In well designed modern libraries, you can usually use this information to work out where a book is relatively easily. However, when you sometimes have shelfmarks like “Cupboard S” (real example) basically there is no way of working out where the book is – you just have to ask where “Cupboard S” is.

Of course, books are relatively easy – tracking down a journal volume or item almost always relies on simply knowing how the alphabetical sequence of titles winds its way around a set of shelving (and sometimes where older materials have been shelved in separate, less accessible, shelving).

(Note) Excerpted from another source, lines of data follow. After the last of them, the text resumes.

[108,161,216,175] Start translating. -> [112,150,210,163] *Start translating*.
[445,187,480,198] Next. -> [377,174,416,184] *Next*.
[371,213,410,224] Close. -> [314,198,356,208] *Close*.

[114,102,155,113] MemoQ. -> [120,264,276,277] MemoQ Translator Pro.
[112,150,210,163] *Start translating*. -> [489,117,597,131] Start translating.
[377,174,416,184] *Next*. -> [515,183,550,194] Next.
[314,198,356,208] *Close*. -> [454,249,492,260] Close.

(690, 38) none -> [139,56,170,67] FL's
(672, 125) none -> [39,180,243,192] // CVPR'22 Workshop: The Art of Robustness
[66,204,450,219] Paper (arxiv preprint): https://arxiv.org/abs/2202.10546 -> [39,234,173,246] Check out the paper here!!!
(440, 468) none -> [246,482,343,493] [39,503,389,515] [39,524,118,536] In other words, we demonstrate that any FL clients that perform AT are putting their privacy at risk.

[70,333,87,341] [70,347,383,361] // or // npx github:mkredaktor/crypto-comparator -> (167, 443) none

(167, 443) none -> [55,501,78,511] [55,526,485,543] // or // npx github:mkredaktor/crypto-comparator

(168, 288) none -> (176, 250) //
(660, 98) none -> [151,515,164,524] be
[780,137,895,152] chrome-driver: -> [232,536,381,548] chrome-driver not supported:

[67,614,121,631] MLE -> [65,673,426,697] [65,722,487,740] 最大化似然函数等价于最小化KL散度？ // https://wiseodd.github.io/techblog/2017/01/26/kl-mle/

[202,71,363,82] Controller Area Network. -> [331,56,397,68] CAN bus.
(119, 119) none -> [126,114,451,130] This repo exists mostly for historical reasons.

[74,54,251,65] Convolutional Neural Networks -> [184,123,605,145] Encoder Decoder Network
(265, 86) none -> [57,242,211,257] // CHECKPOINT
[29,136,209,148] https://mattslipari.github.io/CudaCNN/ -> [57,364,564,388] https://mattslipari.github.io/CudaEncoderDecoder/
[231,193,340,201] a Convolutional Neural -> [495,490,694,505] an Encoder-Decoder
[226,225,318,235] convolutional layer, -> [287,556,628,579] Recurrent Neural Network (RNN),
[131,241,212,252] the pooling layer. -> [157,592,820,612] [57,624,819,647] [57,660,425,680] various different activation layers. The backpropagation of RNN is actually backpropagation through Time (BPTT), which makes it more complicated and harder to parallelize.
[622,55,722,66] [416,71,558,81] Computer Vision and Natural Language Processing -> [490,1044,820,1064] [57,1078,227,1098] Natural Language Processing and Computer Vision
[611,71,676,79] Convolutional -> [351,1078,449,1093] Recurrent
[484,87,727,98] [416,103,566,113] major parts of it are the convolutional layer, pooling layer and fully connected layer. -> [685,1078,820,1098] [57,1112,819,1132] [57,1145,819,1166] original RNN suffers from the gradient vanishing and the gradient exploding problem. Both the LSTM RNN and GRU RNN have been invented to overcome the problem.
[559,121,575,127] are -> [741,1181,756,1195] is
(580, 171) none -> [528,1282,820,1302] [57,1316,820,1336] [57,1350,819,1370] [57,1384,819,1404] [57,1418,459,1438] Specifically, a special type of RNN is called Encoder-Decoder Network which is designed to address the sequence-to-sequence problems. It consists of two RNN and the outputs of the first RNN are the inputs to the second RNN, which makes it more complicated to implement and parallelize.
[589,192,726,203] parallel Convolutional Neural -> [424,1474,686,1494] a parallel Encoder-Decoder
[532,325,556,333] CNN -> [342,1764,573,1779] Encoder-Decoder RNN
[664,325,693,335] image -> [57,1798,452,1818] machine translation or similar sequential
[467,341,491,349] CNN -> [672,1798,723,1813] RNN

What is perhaps slightly odd is that most libraries do keep somekind of signing up to date – usually in the form of ‘shelf ends’ which indicate which range of classmarks (or journal titles) is on a specific shelf. However, it seems that these are not usually linked into the library systems at all (although at least one library in the group did record these in a an Access database). One of the issues with this kind of signing, and the general idea of linking an item to a specific shelf, is that for the items that are close to the start or end of a shelf unit, there is a relatively high likelihood they will be slipped ono the previous or next unit as they are reshelved and the amount of stock on the unit changes.

We had some discussion of how libraries might keep track of what books were on which shelf unit more closely – either by scanning the first and last book on a shelf each time, or looking to RFID to help – and Dave Pattern reminded us (over Twitter) that he had blogged an idea of using RFID for this purpose a couple of years ago.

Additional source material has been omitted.